Circa 2010
In this review, we consider the evidence that a reduction in neurogenesis underlies aging-related cognitive deficits, and impairments in disorders such as Alzheimer’s disease (AD). The molecular and cellular alterations associated with impaired neurogenesis in the aging brain are discussed. Dysfunction of presenilin-1, misprocessing of amyloid precursor protein and toxic effects of hyperphosphorylated tau and β-amyloid likely contribute to impaired neurogenesis in AD. Since factors such as exercise, enrichment and dietary energy restriction enhance neurogenesis, and protect against age-related cognitive decline and AD, knowledge of the underlying neurogenic signaling pathways could lead to novel therapeutic strategies for preserving brain function. In addition, manipulation of endogenous neural stem cells and stem cell transplantation, as stand-alone or adjunct treatments, seem promising.

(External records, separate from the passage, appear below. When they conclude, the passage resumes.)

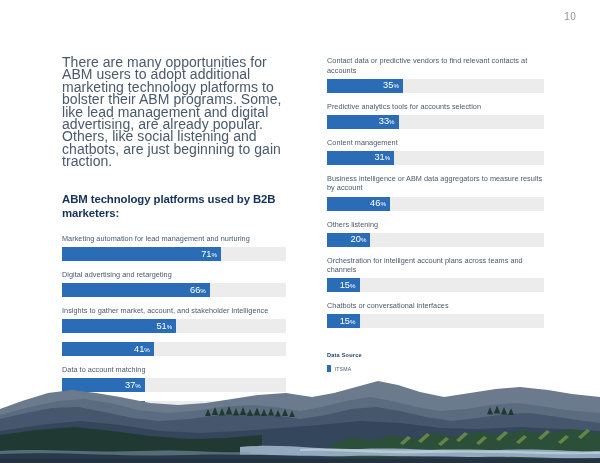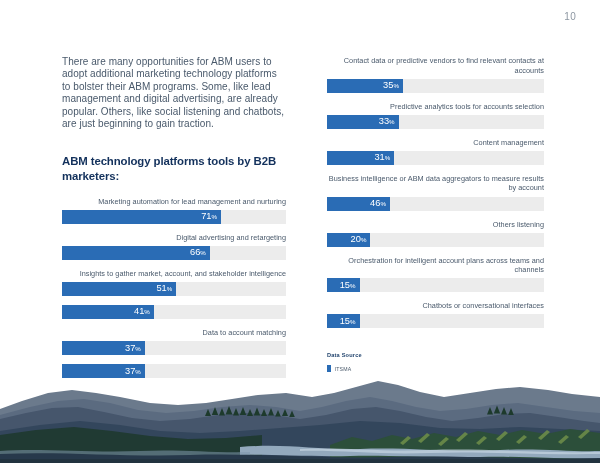--- a/index.html
+++ b/index.html
@@ -42,7 +42,7 @@
   }
 
   .intro {
-    font-size: 10px;
+    font-size: 14px;
     line-height: 12.4px;
     color: #49596b;
     margin: 0 0 0 0;

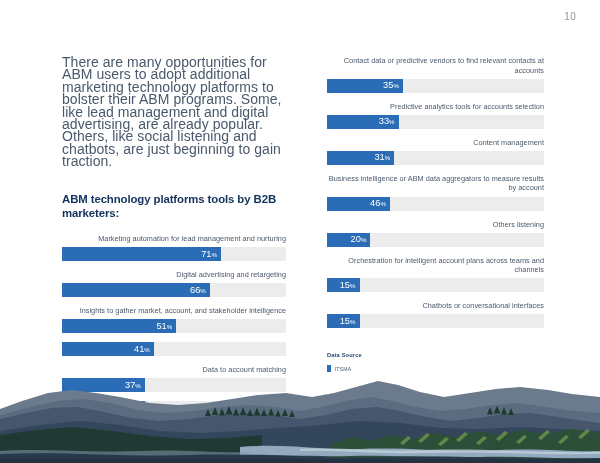--- a/index.html
+++ b/index.html
@@ -68,7 +68,6 @@
     color: #49596b;
     margin-bottom: 3.5px;
     letter-spacing: .03px;
-    text-align: right;
   }
   .bar-track {
     position: relative;

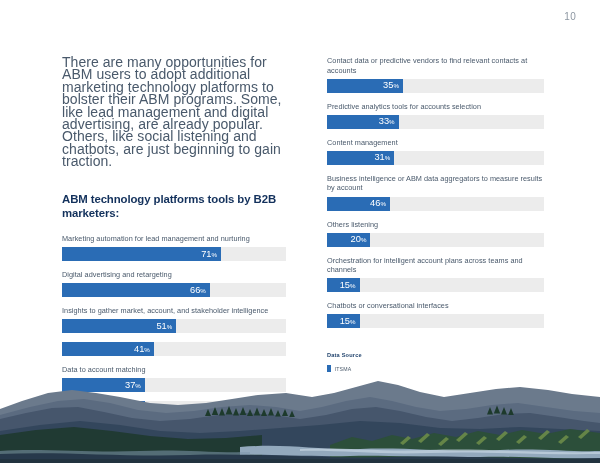--- a/index.html
+++ b/index.html
@@ -151,7 +151,7 @@
 
   <p class="intro">There are many opportunities for ABM users to adopt additional marketing technology platforms to bolster their ABM programs. Some, like lead management and digital advertising, are already popular. Others, like social listening and chatbots, are just beginning to gain traction.</p>
 
-  <h2 class="section-title">ABM technology platforms tools by B2B marketers:</h2>
+  <h2 class="section-title">ABM technology platforms used by B2B marketers:</h2>
 
   <div id="bar-list-left">
       <div class="bar-row">

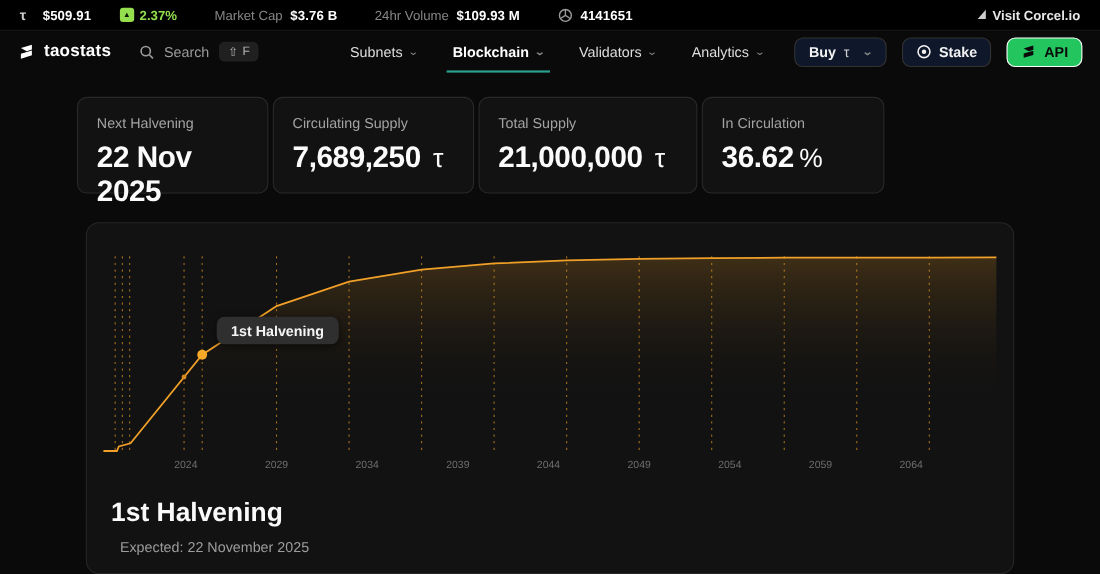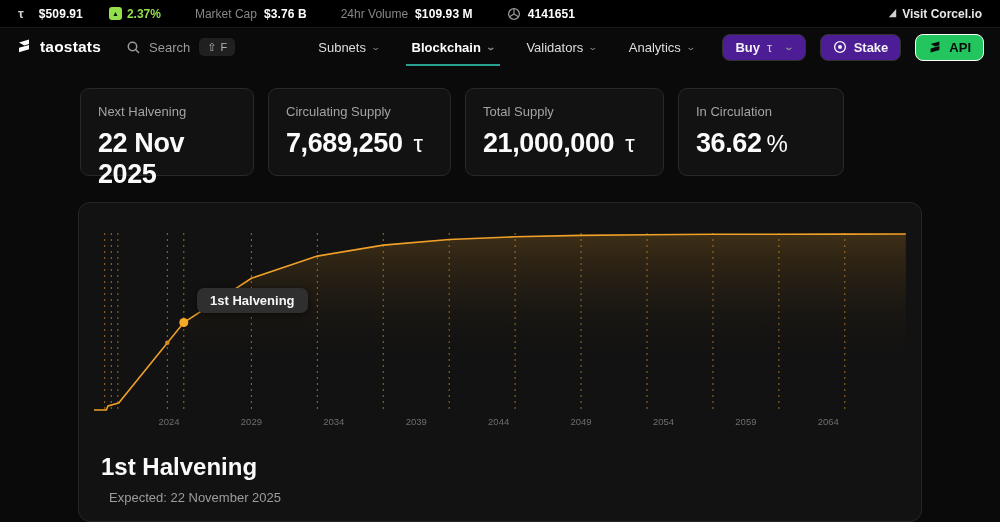--- a/index.html
+++ b/index.html
@@ -29,7 +29,7 @@
 
   
   .nav { height:38px; display:flex; align-items:center; padding:0 16px; }
-  .brand { display:flex; align-items:flex-start; gap:8px; font-size:15.5px; font-weight:700; letter-spacing:.2px; cursor:pointer; }
+  .brand { display:flex; align-items:center; gap:8px; font-size:15.5px; font-weight:700; letter-spacing:.2px; cursor:pointer; }
   .search { display:flex; align-items:center; gap:9px; color:#9b9b9b; font-size:13px; margin-left:26px; cursor:pointer; }
   .kbd {
     background:#202020; border-radius:5px; padding:2.5px 8px; font-size:11px;

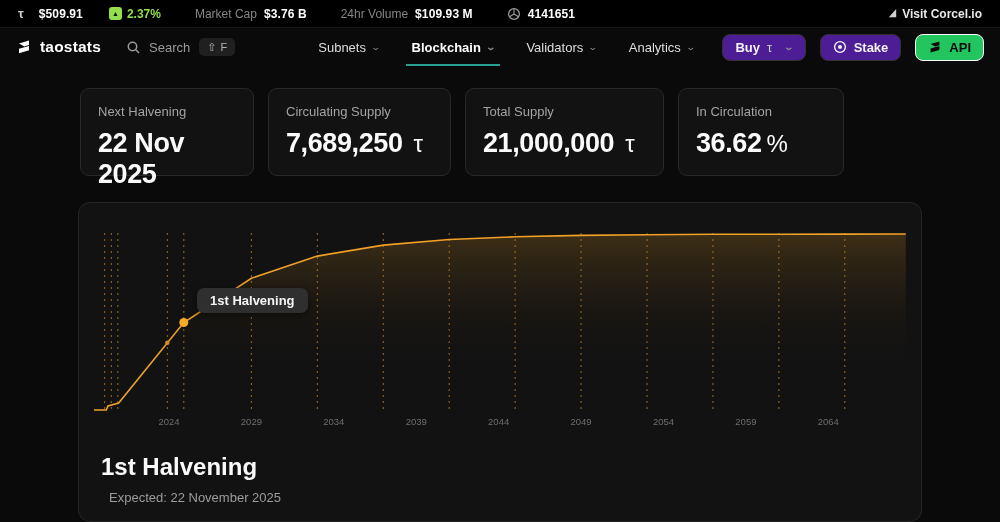--- a/index.html
+++ b/index.html
@@ -45,7 +45,7 @@
   .chev { color:#8a8a8a; font-size:9px; transform:scaleX(1.4); }
   .nav-buttons { display:flex; gap:14px; margin-left:28px; align-items:center; }
   .pill {
-    height:27px; border-radius:8px; background:#4c1d95; border:1px solid #323232;
+    height:27px; border-radius:8px; background:#0f172a; border:1px solid #323232;
     display:flex; align-items:center; padding:0 12px; font-size:13px; gap:7px;
     color:#f2f2f2; font-weight:600; cursor:pointer;
   }

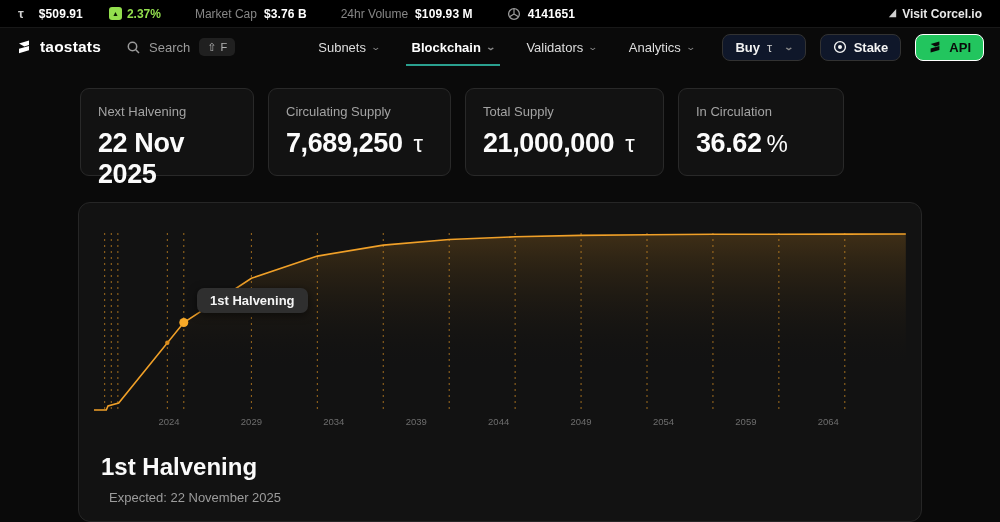--- a/index.html
+++ b/index.html
@@ -52,7 +52,7 @@
   .pill.api { background:#22c55e; border-color:#fff; color:#0a0a0a; font-weight:700; }
 
   
-  .stats { position:absolute; left:80px; top:88px; display:flex; gap:14px; }
+  .stats { position:absolute; left:70px; top:88px; display:flex; gap:4px; }
   .card {
     background:#121212; border:1px solid #292929; border-radius:9px;
     height:88px; padding:15px 17px;

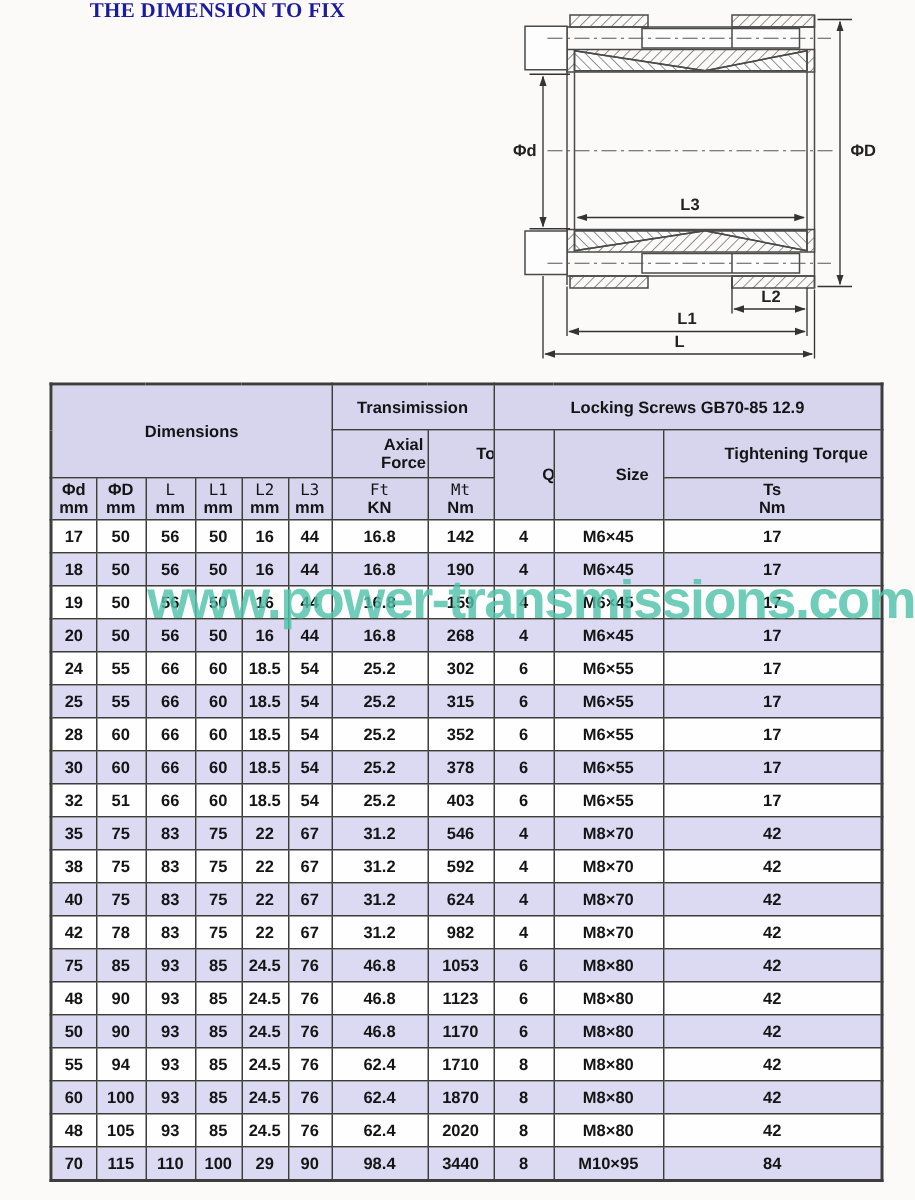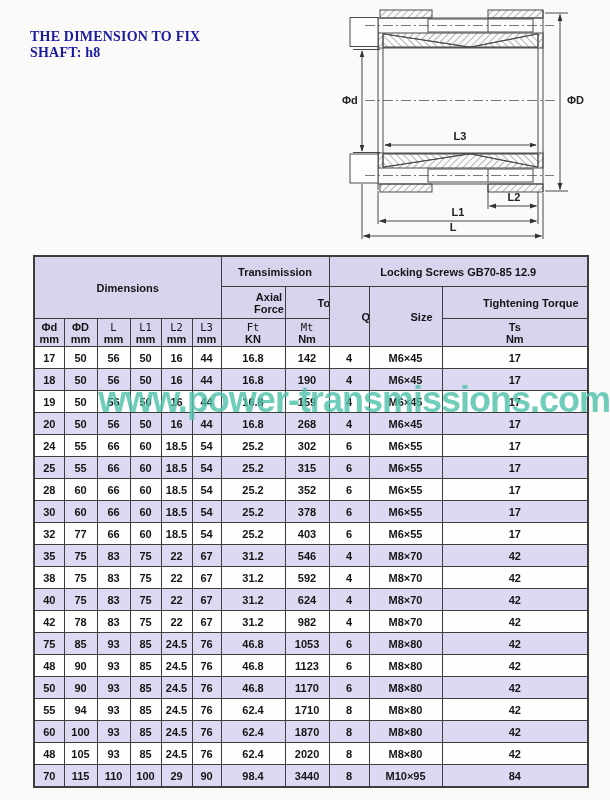--- a/index.html
+++ b/index.html
@@ -10,7 +10,7 @@
   }
   
   .title-block{
-    position:absolute;left:30px;top:29px;width:230px;
+    position:absolute;left:30px;top:0;width:230px;text-align:center;
   }
   .title-line{
     font-family:"Liberation Serif",serif;font-weight:bold;

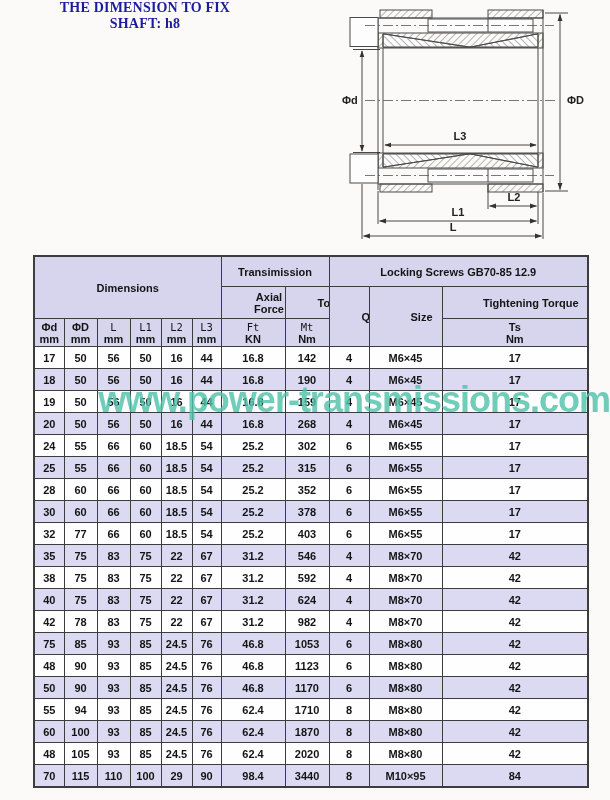--- a/index.html
+++ b/index.html
@@ -52,7 +52,6 @@
 
 <div class="title-block">
   <div class="title-line">THE DIMENSION TO FIX</div>
-  <div class="title-line">SHAFT: h8</div>
 </div>
 
 <svg class="drawing" width="270" height="250" viewBox="0 0 270 250">

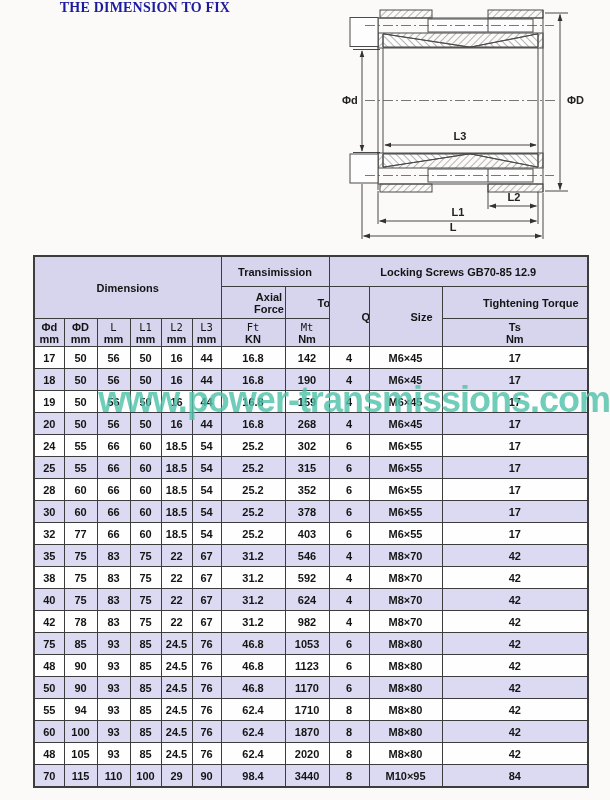--- a/index.html
+++ b/index.html
@@ -315,7 +315,7 @@
       </tr>
       <tr>
         <td>32</td>
-        <td>77</td>
+        <td>51</td>
         <td>66</td>
         <td>60</td>
         <td>18.5</td>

There is a progressive decline in the regenerative capacity of most organs with increasing age, resulting in functional decline and poor repair from injury and disease. Once thought to exist only in high turnover tissues, such as the intestinal lining or bone marrow, it now appears that most tissues harbor stem cells that contribute to tissue integrity throughout life. In many cases, stem cell numbers decrease with age, suggesting stem cell aging may be of fundamental importance to the biology of aging (for review, see Ref. [1]). Therefore, understanding the regulation of stem cell maintenance and/or activation is of considerable relevance to understanding the age-related decline in maintaining tissue integrity, function, and regenerative response.
The adult brain contains neural stem cells (NSCs) that self-renew, proliferate and give rise to neural progenitor cells (NPC) that exhibit partial lineage-commitment. Following several cycles of proliferation, NPC differentiate into new neurons and glia. NSCs are increasingly acknowledged to be of functional significance and harbor potential for repair of the diseased or injured brain. The dramatic decline in neurogenesis with age is thought to underlie impairments in learning and memory, at least in part. Aging is also the greatest risk factor for Alzheimer’s disease (AD), a neurodegenerative disease characterized by progressive loss of memory and cognitive decline. Alterations in neurogenesis have been described extensively in animal models of AD, and key proteins involved in AD pathogenesis are shown to regulate neurogenesis.